Your answer should be only the lines below from the one with "font-size: 10px ->" to the one with "text: 35 ->", repeated exactly, ends included.

RECORDS PROVIDED
····················

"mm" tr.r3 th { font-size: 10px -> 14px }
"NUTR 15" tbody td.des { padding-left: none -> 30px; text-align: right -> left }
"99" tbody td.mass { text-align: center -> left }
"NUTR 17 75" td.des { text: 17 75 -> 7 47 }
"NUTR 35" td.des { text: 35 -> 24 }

····················

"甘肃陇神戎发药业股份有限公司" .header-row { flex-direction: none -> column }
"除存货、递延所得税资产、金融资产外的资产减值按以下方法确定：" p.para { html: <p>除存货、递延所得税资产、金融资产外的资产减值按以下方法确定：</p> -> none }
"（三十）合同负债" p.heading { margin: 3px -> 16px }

····················

SOLUTION TO THIS TASK
"mm" tr.r3 th { font-size: 10px -> 14px }
"NUTR 15" tbody td.des { padding-left: none -> 30px; text-align: right -> left }
"99" tbody td.mass { text-align: center -> left }
"NUTR 17 75" td.des { text: 17 75 -> 7 47 }
"NUTR 35" td.des { text: 35 -> 24 }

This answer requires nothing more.